La casucha donde se habilitó el hospital, con tabiques de madera y pocas comodidades, se alumbra con las voces femeninas, se conforta y se rejuvenece mediante la cuidadosa asistencia de las muchachas.
 
Ellas, que están unidas entre sí por el lazo indisoluble de las creencias y de las devociones, son, no obstante, muy diferentes por el temperamento y el carácter.
 
Desde un solo camino celeste se bifurcan sus vidas, como un trivio de senderos que se divide en las alturas de una patria, para volver a encontrarse en un mismo horizonte. Y quedar allí con un sentido de continuidad en la inalterable luz de los cielos.
 
Es Octavia Iglesias por excelencia bondadosa, con un tesoro inagotable de dulzura.
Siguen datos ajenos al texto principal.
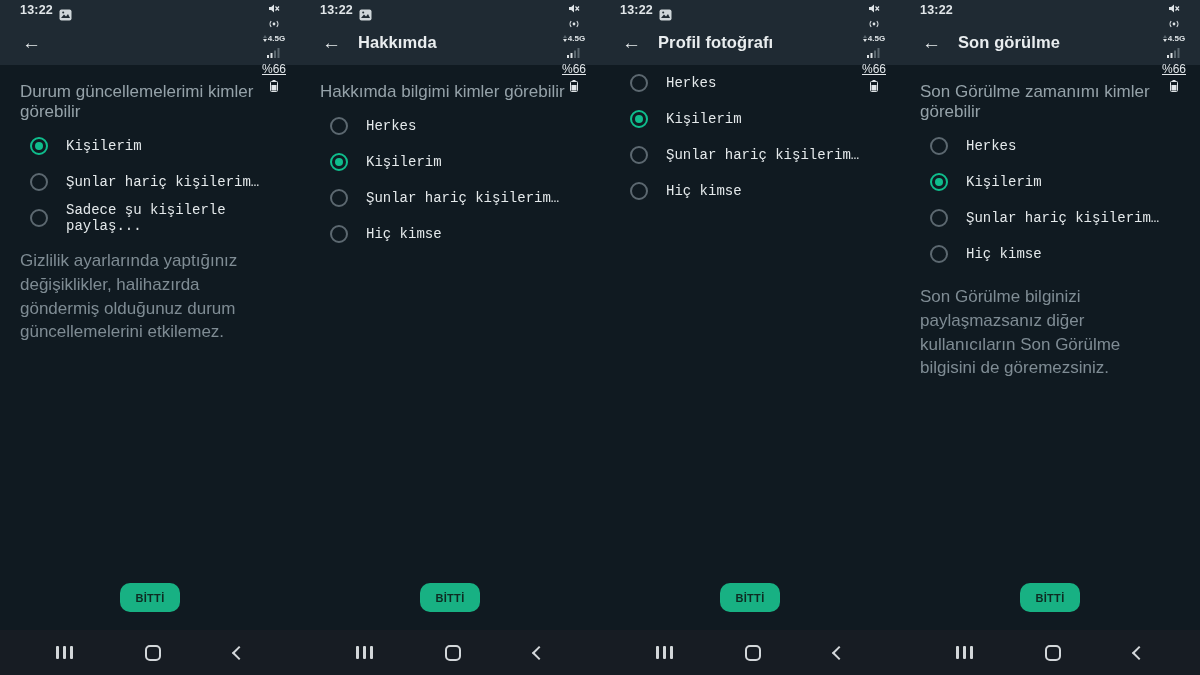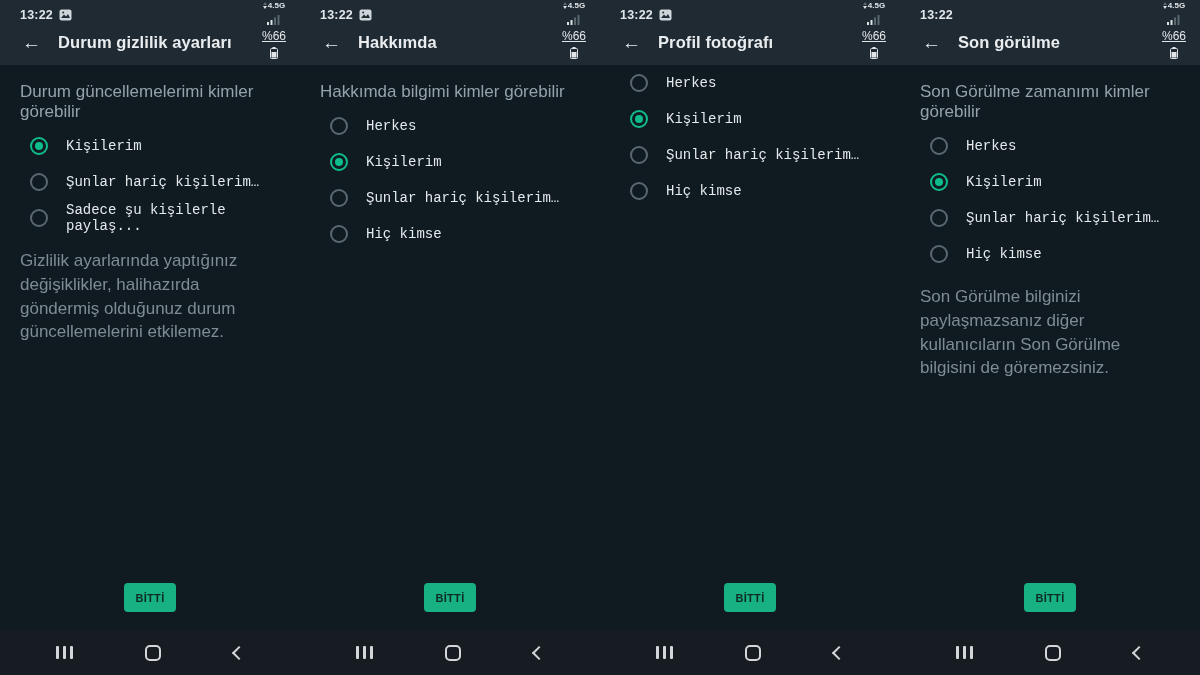"13:22" .statusbar { align-items: center -> none }
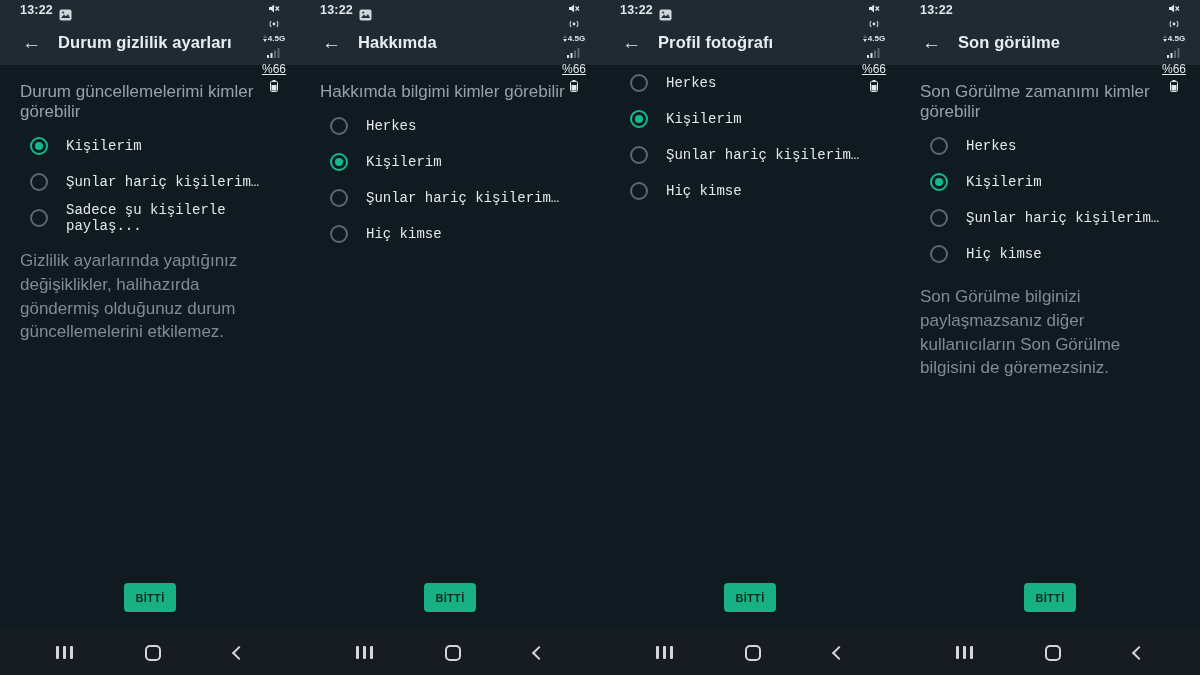"Durum gizlilik ayarları" span.title { html: <span>Durum gizlilik ayarları</span> -> none }
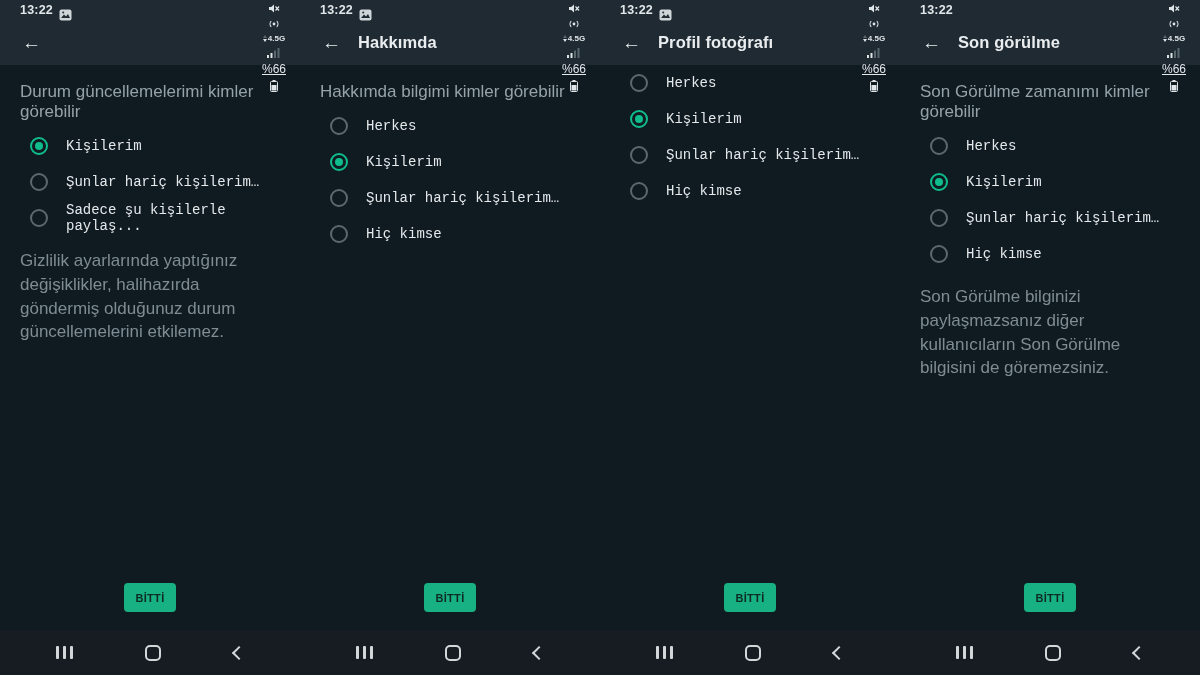"BİTTİ" .done-btn { border-radius: 4px -> 10px; width: 52px -> 60px }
Hay un halo de santidad en su noble expresión; en su rostro suave y tranquilo arde una lumbre de lámpara siempre encendida. Es un espíritu vigilante en el cual se aposenta la gracia del Señor. Hija única, ha servido de ejemplar amiga y confidente a una madre ejemplar, y ahora tiene algo de madrecita junto a sus compañeras, en aquel rudo paraje de socorro, entre hombre heridos y asperezas cotidianas.
 
Pilar Gullón, sobrina nieta del relevante leonés que tantas veces fuera un buen ministro de la Corona, es una bellísima criatura, de cara perfecta y delicado hechizo. Si es verdad que algunas mujeres atesoran la huella de los ángeles, Pilar reúne en sus facciones el privilegio angelical; y toda ella se mueve dentro del soplo seráfico, con una beatitud indecible.
 
Mientras Olga Monteserín, dinámica y refulgente como una estrella, personifica en su encanto los preciosos matices de muchos valores distintos. Por sus armoniosas líneas es la escultura viva, la obra humana de maravilla y selección. A veces su actividad recuerda el lujo de las aves en el viento y su voz también el canto de esos admirable seres, alados como los querubines, únicos por su excelsitud en el orbe terrenal.